森喜朗が会長辞任に追い込まれましたが、彼の女性蔑視発言を真っ先に取り上げ、問題化したのはボイコフだそうです。彼は元サッカー選手でバルセロナ五輪にも出た人。パシフィック大学政治学部教授で、オリンピックの黒歴史を本にまとめています。

 

その昔、ギリシャで発祥したとされるオリンピック。その復活は1894年、戦争で負けたフランスのクーベルタンが、縮こまった若者を再び鍛え直して戦場に送り込めるようにしようと、ヨーロッパの王族などに働きかけた貴族のプロジェクトだったのです。

表向きは「平和」をスローガンに掲げていたものの、競技は国別なので愛国主義を助長し、国同士の闘争心、敵対心をやたら煽る仕掛けになっています。この矛盾、違和感を感じて、オリンピックを胡散臭く思う人は多いのではないでしょうか。そもそも軍隊育成を目標としたオリンピックの元をたどれば、さもありなんですね。 

 

1936年ベルリン大会では「聖火」リレーの際に警備と称してナチスが他国に調査・介入する恰好の口実としました。実は侵略のためなのですけれど。冷静に考えれば、単なる「火」をナチスが尽力して守るわけないですよね。

今だに「聖火」と呼んで有難がっているのは中国、韓国、日本だけだそうです。オリンピックの名誉総裁は天皇ですから、天皇崇拝とも繋がるのでしょう。

 

鵜飼氏はオリンピックや令和フィーバーを「日本型祝賀資本主義」と呼び、警戒しています。為政者が大イベントによって非常事態を作り出し、徹底的な治安管理、顔認証実験などを行い、民衆を一気に統治するビッグチャンスだというのです。

 

1984年ロサンゼルス大会から企業が参入するようになり、開催費用に充てる税金が私企業に流れるという完全犯罪システムも出来上がってしまいました。

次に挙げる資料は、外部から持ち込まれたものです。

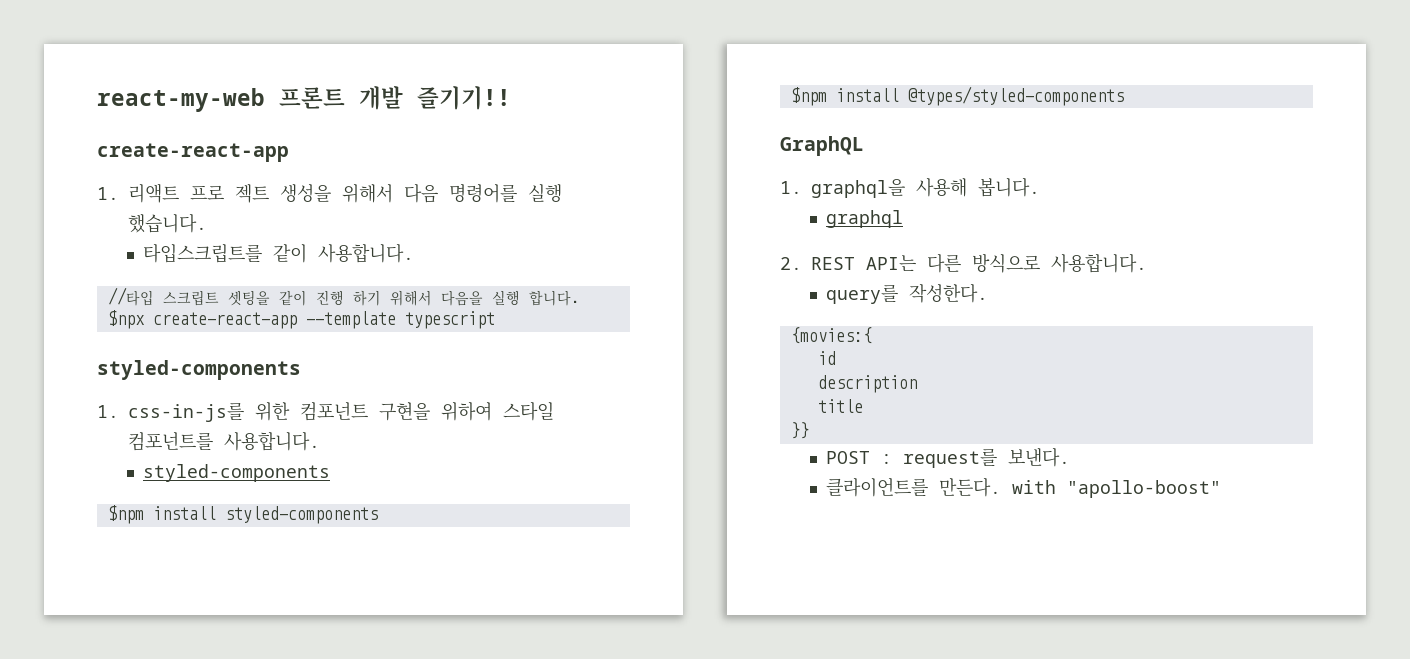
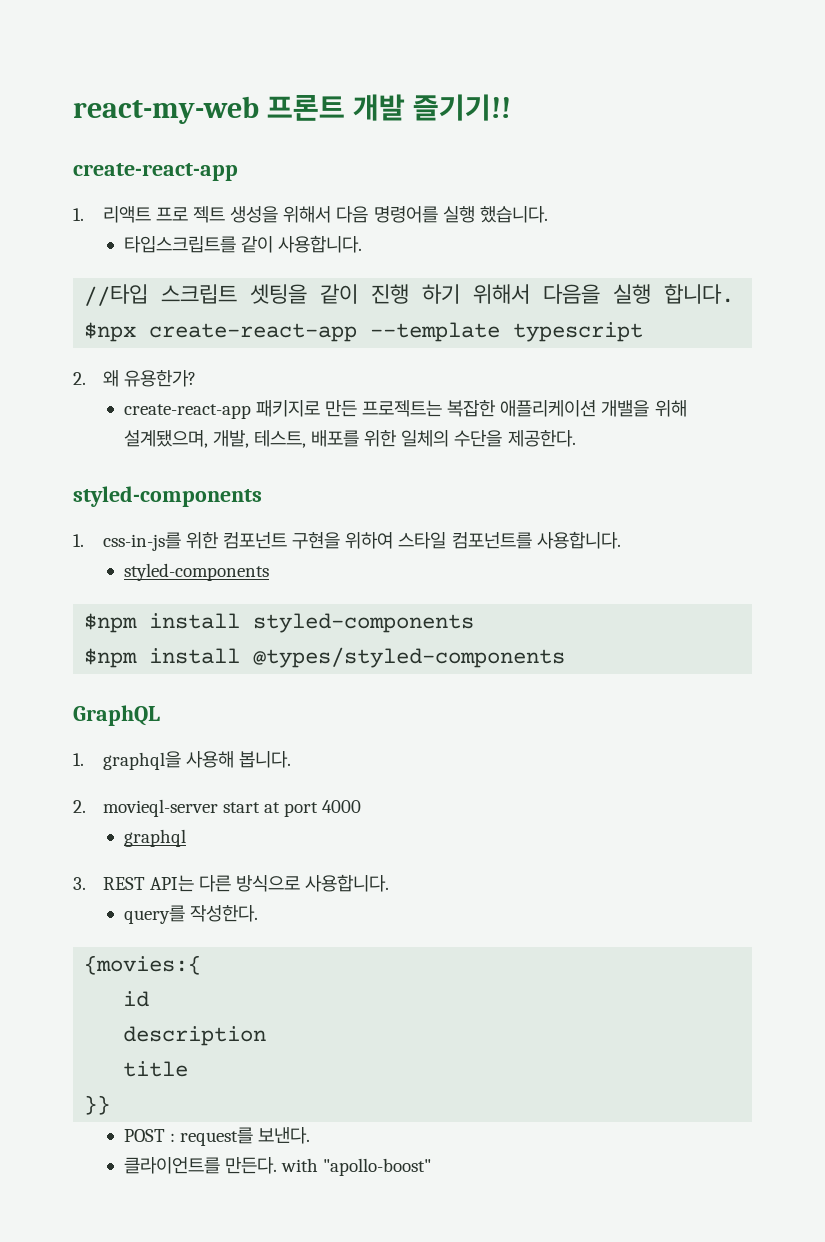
+ 2. 왜 유용한가?
+ create-react-app 패키지로 만든 프로젝트는 복잡한 애플리케이션 개밸을 위해 설계됐으며, 개발, 테스트, 배포를 위한 일체의 수단을 제공한다.
+ 2. movieql-server start at port 4000
- 2. REST API는 다른 방식으로 사용합니다.
+ 3. REST API는 다른 방식으로 사용합니다.

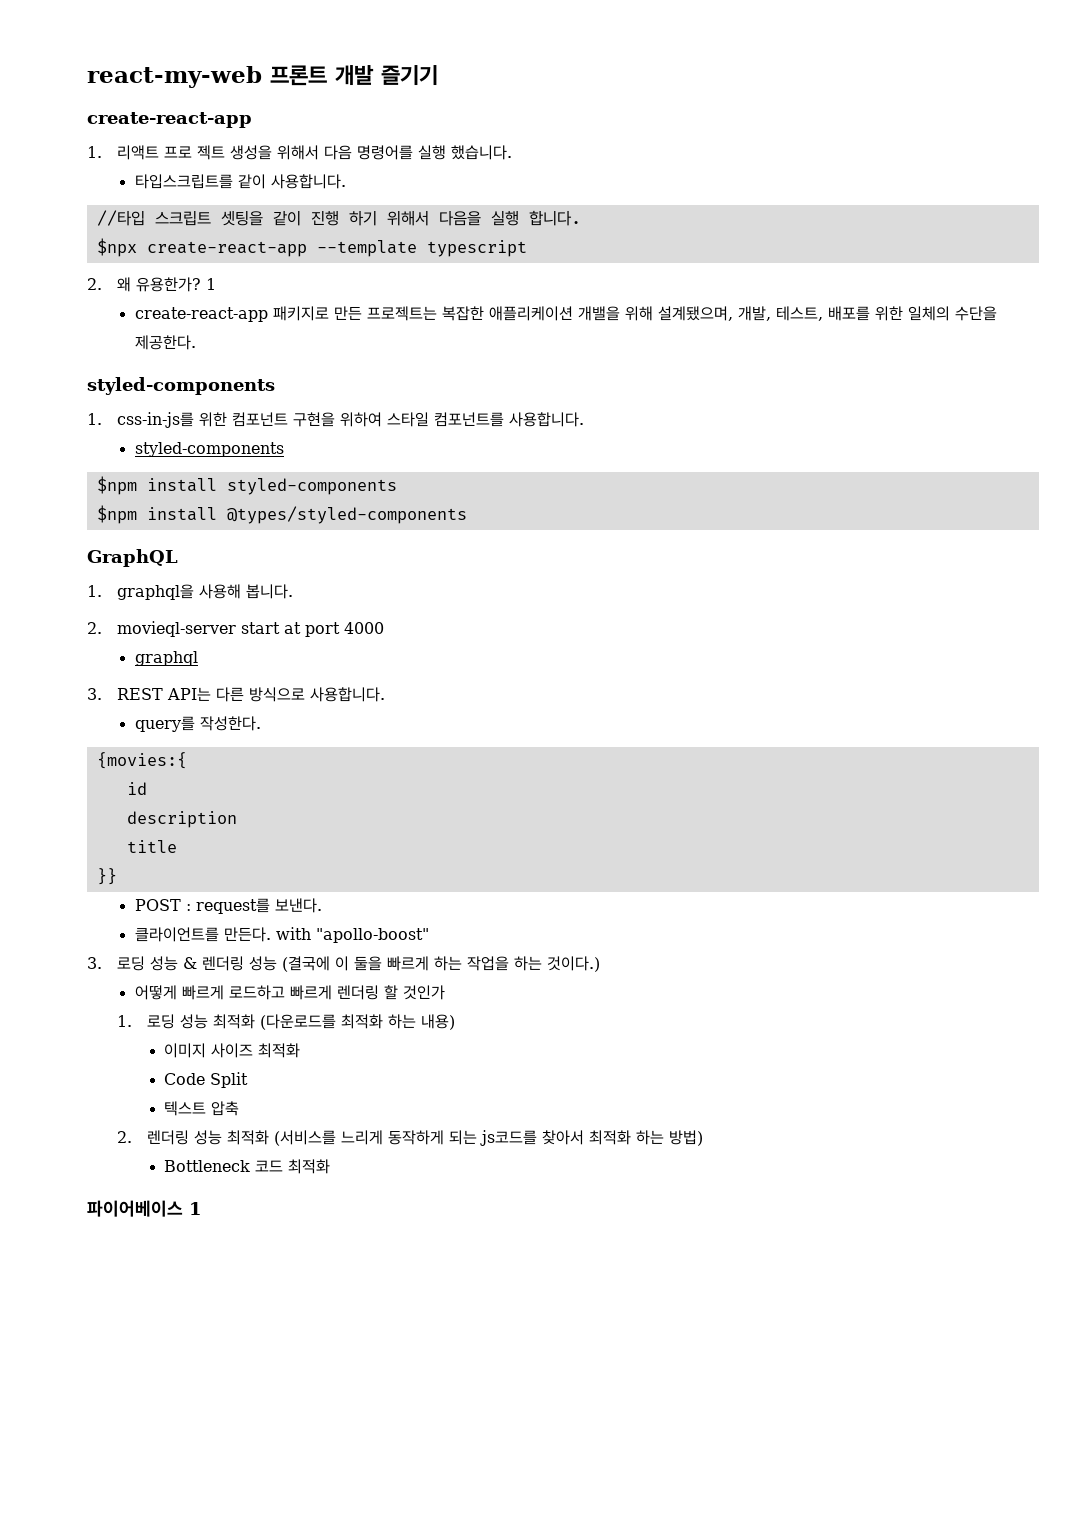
- react-my-web 프론트 개발 즐기기!!
+ react-my-web 프론트 개발 즐기기
- 2. 왜 유용한가?
+ 2. 왜 유용한가? 1
+ 3. 로딩 성능 & 렌더링 성능 (결국에 이 둘을 빠르게 하는 작업을 하는 것이다.)
+ 어떻게 빠르게 로드하고 빠르게 렌더링 할 것인가
+ 1. 로딩 성능 최적화 (다운로드를 최적화 하는 내용)
+ 이미지 사이즈 최적화
+ Code Split
+ 텍스트 압축
+ 2. 렌더링 성능 최적화 (서비스를 느리게 동작하게 되는 js코드를 찾아서 최적화 하는 방법)
+ Bottleneck 코드 최적화
+ 파이어베이스 1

国立競技場取り壊し、神宮外苑の再開発も2020東京大会が決定する以前に決まっていたというから驚きです。他国と争って勝ち取った開催地決定も、完全に演出された出来レースだったわけですね。選手村を造った後、マンションとして売り出すなど公金を民間企業に流す回路も抜け目なくできています。

 

多くの人が反対してもなぜか止められないオリンピック。そりゃー国や企業にとっては税金をチューチュー吸い上げる美味しいビジネスですからね。そしてお約束の予算オーバー。いくらでも無限に税金から補填される。予算がアップすればするほど建設業者やセキュリティ会社など利権団体が儲かっちゃって、もうヨダレと笑いが止まらない。

2024年パリ大会、2028年ロサンゼルス大会では何が起こるのでしょうか。かの地では環境破壊、税金泥棒、巨大な監視システムを推進する大会に反対運動が激しいそうです。オリンピックの化けの皮は剥げてきているのです。